**Problem**
The entries are to be duplicated exactly, though any picture in them must be omitted.
========================================================================
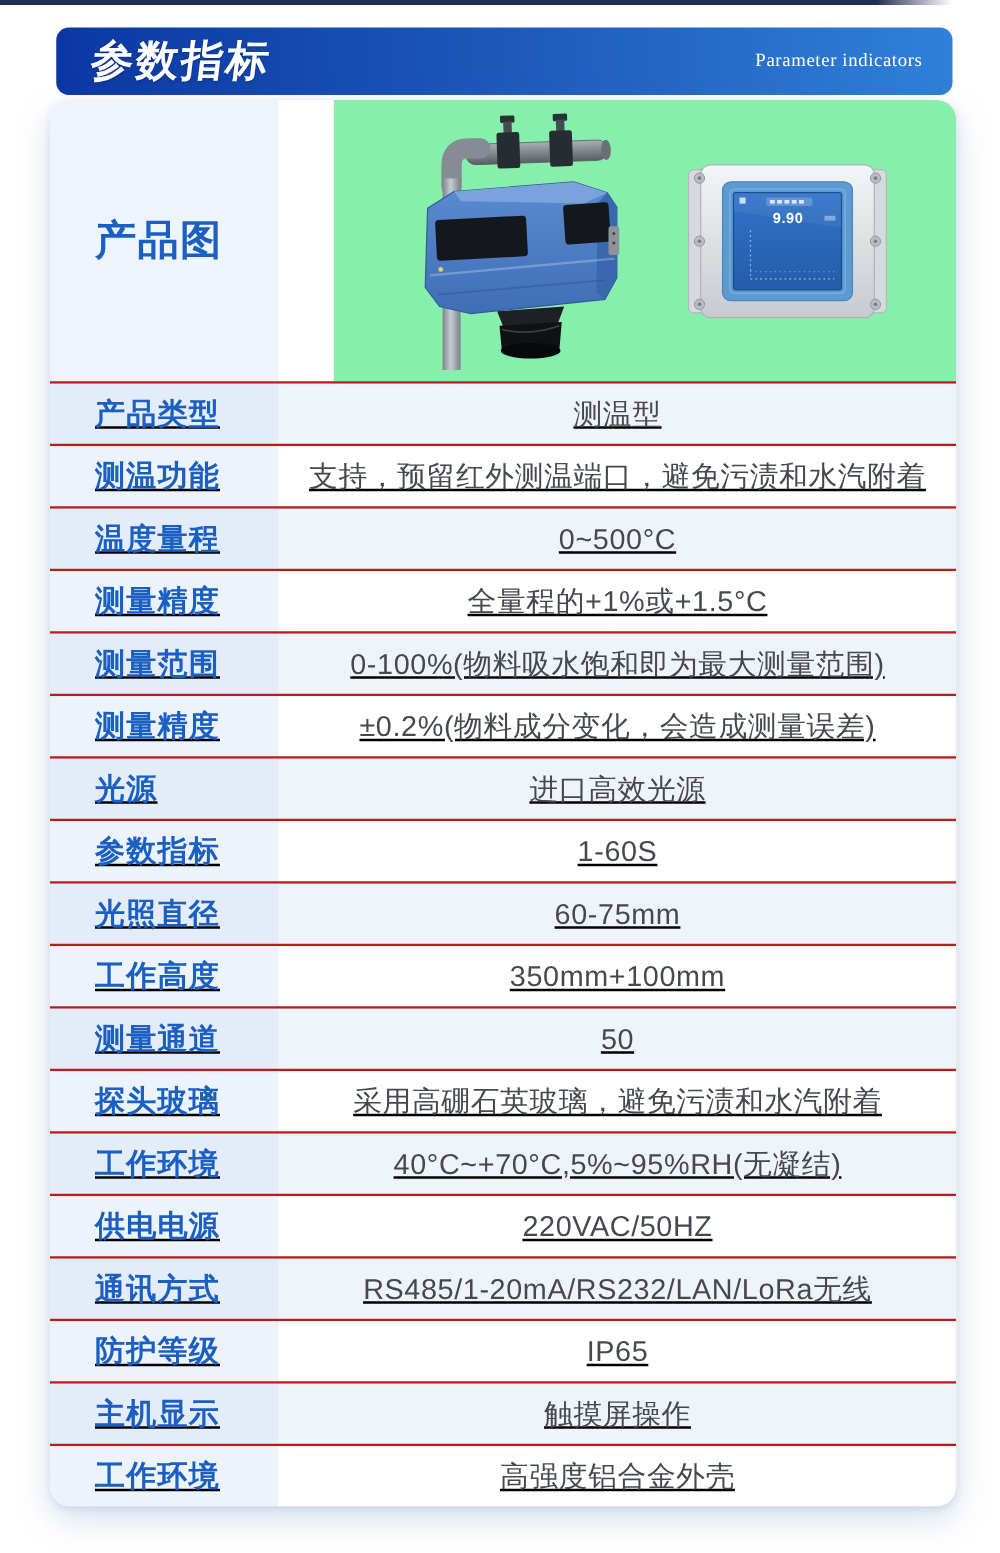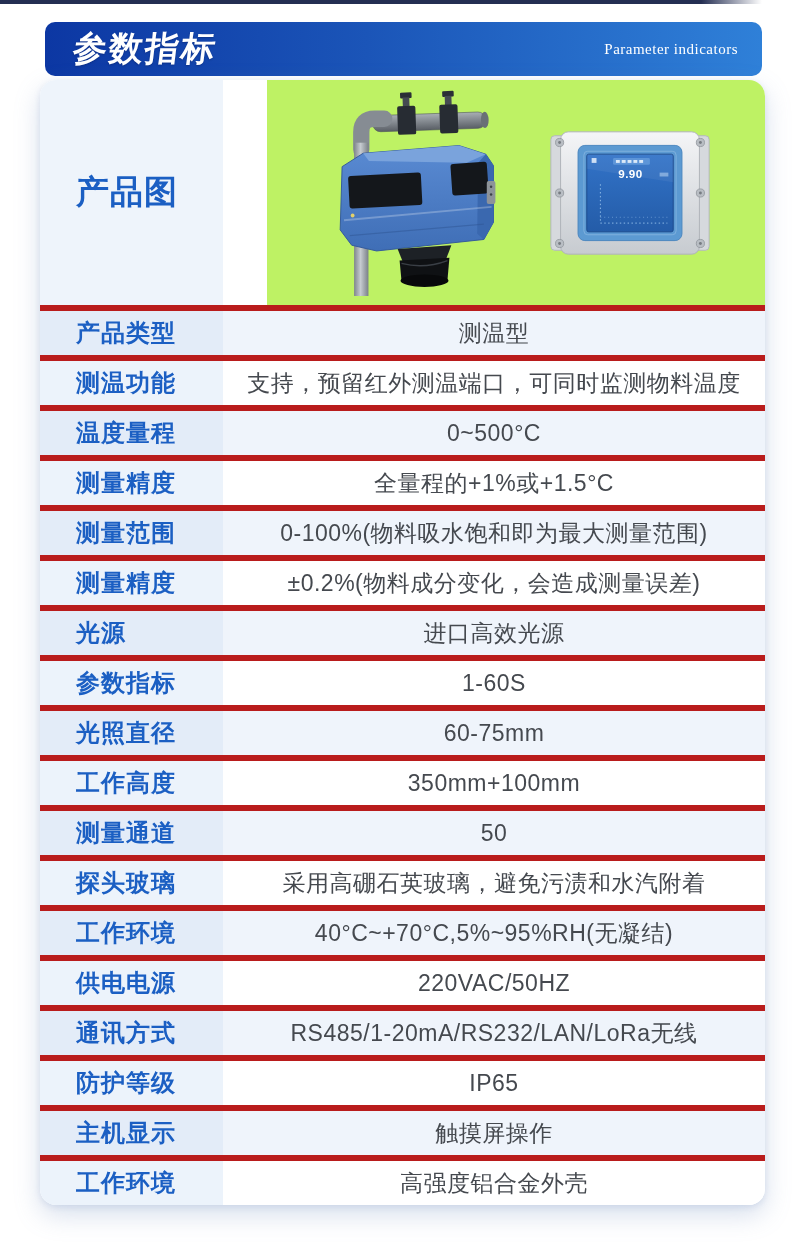--- a/index.html
+++ b/index.html
@@ -42,24 +42,24 @@
     display:flex;align-items:center;
     font-size:24px;font-weight:bold;color:#1b5fc3;
     flex-shrink:0;letter-spacing:1px;
   }
   .val{
     flex:1;display:flex;align-items:center;justify-content:center;
     font-size:23px;color:#45494f;letter-spacing:.5px;
   }
   .prod-row{display:flex;height:225px;flex-shrink:0;}
   .prod-row .lbl{background:#eef4fb;font-size:33px;}
-  .prod-row .val{background:#bef264;margin-left:44px;}
+  .prod-row .val{background:#86efac;margin-left:44px;}
   .prod-imgs{display:flex;align-items:center;gap:36px;}
   .rows{display:flex;flex-direction:column;flex:1;}
-  .row{display:flex;height:50px;flex-shrink:0;border-top:6px solid #b91c1c;box-sizing:border-box;}
+  .row{display:flex;height:50px;flex-shrink:0;border-top:2px solid #b91c1c;box-sizing:border-box;text-decoration:underline;}
   .row .lbl{background:#ecf3fb;}
   .row .val{background:#ffffff;}
   .row.tint .lbl{background:#e3ecf8;}
   .row.tint .val{background:#eff4fb;}
 </style>
 </head>
 <body>
 
 <div class="top-strip"></div>
 
@@ -187,21 +187,21 @@
   </div>
 
   <div class="rows">
   <div class="row tint">
     <div class="lbl">产品类型</div>
     <div class="val">测温型</div>
   </div>
 
   <div class="row">
     <div class="lbl">测温功能</div>
-    <div class="val">支持，预留红外测温端口，可同时监测物料温度</div>
+    <div class="val">支持，预留红外测温端口，避免污渍和水汽附着</div>
   </div>
 
   <div class="row tint">
     <div class="lbl">温度量程</div>
     <div class="val">0~500°C</div>
   </div>
 
   <div class="row">
     <div class="lbl">测量精度</div>
     <div class="val">全量程的+1%或+1.5°C</div>

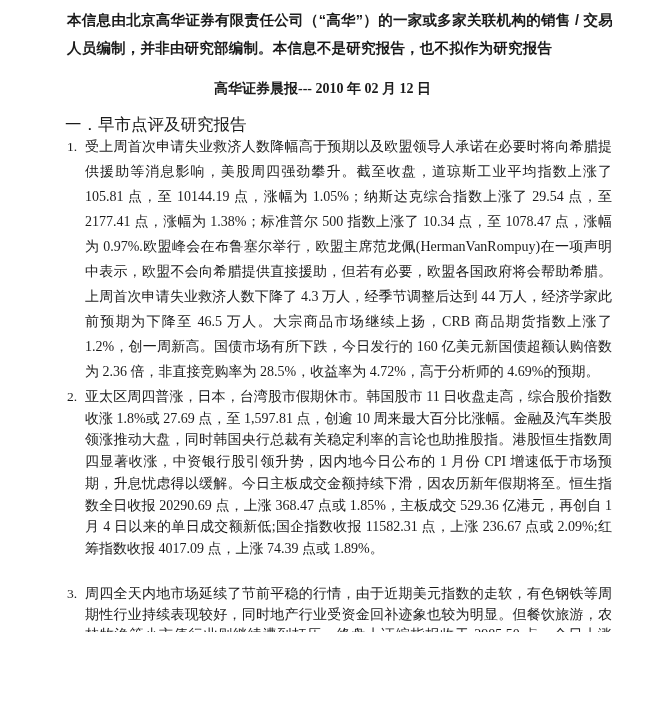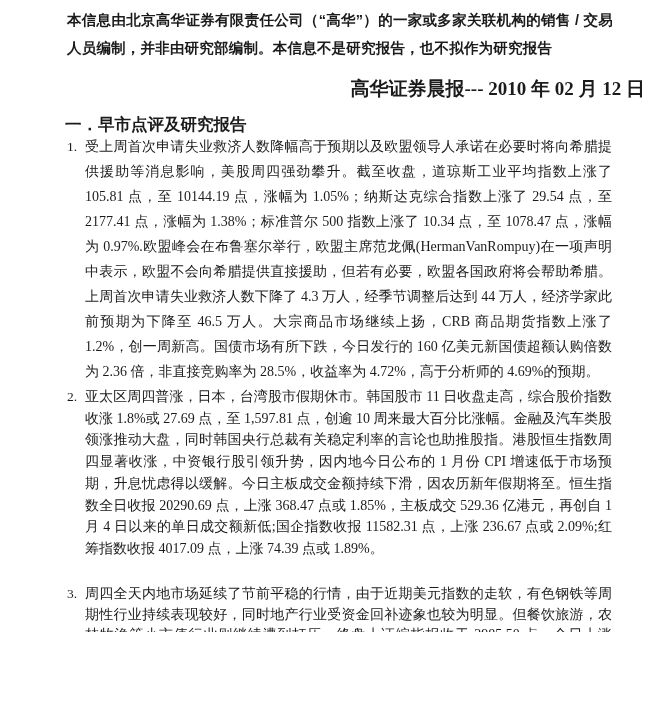--- a/index.html
+++ b/index.html
@@ -22,31 +22,31 @@
     font-size: 14.5px;
     line-height: 28px;
     text-align: justify;
     letter-spacing: 0.2px;
   }
   .doc-title {
     position: absolute;
     left: 0;
     top: 76px;
     width: 645px;
-    text-align: right;
+    text-align: center;
     font-weight: bold;
-    font-size: 19px;
+    font-size: 14px;
     line-height: 26px;
   }
   .section-heading {
     position: absolute;
     left: 65px;
     top: 112px;
     width: 548px;
-    font-weight: bold;
+    font-weight: normal;
     font-size: 16.5px;
     line-height: 24px;
     font-family: "Liberation Sans", "DejaVu Sans", sans-serif;
   }
   .news-item {
     position: absolute;
     left: 65px;
     width: 548px;
     font-size: 14px;
   }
========================================================================
**Finished task**
--- a/index.html
+++ b/index.html
@@ -42,24 +42,24 @@
     display:flex;align-items:center;
     font-size:24px;font-weight:bold;color:#1b5fc3;
     flex-shrink:0;letter-spacing:1px;
   }
   .val{
     flex:1;display:flex;align-items:center;justify-content:center;
     font-size:23px;color:#45494f;letter-spacing:.5px;
   }
   .prod-row{display:flex;height:225px;flex-shrink:0;}
   .prod-row .lbl{background:#eef4fb;font-size:33px;}
-  .prod-row .val{background:#bef264;margin-left:44px;}
+  .prod-row .val{background:#86efac;margin-left:44px;}
   .prod-imgs{display:flex;align-items:center;gap:36px;}
   .rows{display:flex;flex-direction:column;flex:1;}
-  .row{display:flex;height:50px;flex-shrink:0;border-top:6px solid #b91c1c;box-sizing:border-box;}
+  .row{display:flex;height:50px;flex-shrink:0;border-top:2px solid #b91c1c;box-sizing:border-box;text-decoration:underline;}
   .row .lbl{background:#ecf3fb;}
   .row .val{background:#ffffff;}
   .row.tint .lbl{background:#e3ecf8;}
   .row.tint .val{background:#eff4fb;}
 </style>
 </head>
 <body>
 
 <div class="top-strip"></div>
 
@@ -187,21 +187,21 @@
   </div>
 
   <div class="rows">
   <div class="row tint">
     <div class="lbl">产品类型</div>
     <div class="val">测温型</div>
   </div>
 
   <div class="row">
     <div class="lbl">测温功能</div>
-    <div class="val">支持，预留红外测温端口，可同时监测物料温度</div>
+    <div class="val">支持，预留红外测温端口，避免污渍和水汽附着</div>
   </div>
 
   <div class="row tint">
     <div class="lbl">温度量程</div>
     <div class="val">0~500°C</div>
   </div>
 
   <div class="row">
     <div class="lbl">测量精度</div>
     <div class="val">全量程的+1%或+1.5°C</div>

--- a/index.html
+++ b/index.html
@@ -22,31 +22,31 @@
     font-size: 14.5px;
     line-height: 28px;
     text-align: justify;
     letter-spacing: 0.2px;
   }
   .doc-title {
     position: absolute;
     left: 0;
     top: 76px;
     width: 645px;
-    text-align: right;
+    text-align: center;
     font-weight: bold;
-    font-size: 19px;
+    font-size: 14px;
     line-height: 26px;
   }
   .section-heading {
     position: absolute;
     left: 65px;
     top: 112px;
     width: 548px;
-    font-weight: bold;
+    font-weight: normal;
     font-size: 16.5px;
     line-height: 24px;
     font-family: "Liberation Sans", "DejaVu Sans", sans-serif;
   }
   .news-item {
     position: absolute;
     left: 65px;
     width: 548px;
     font-size: 14px;
   }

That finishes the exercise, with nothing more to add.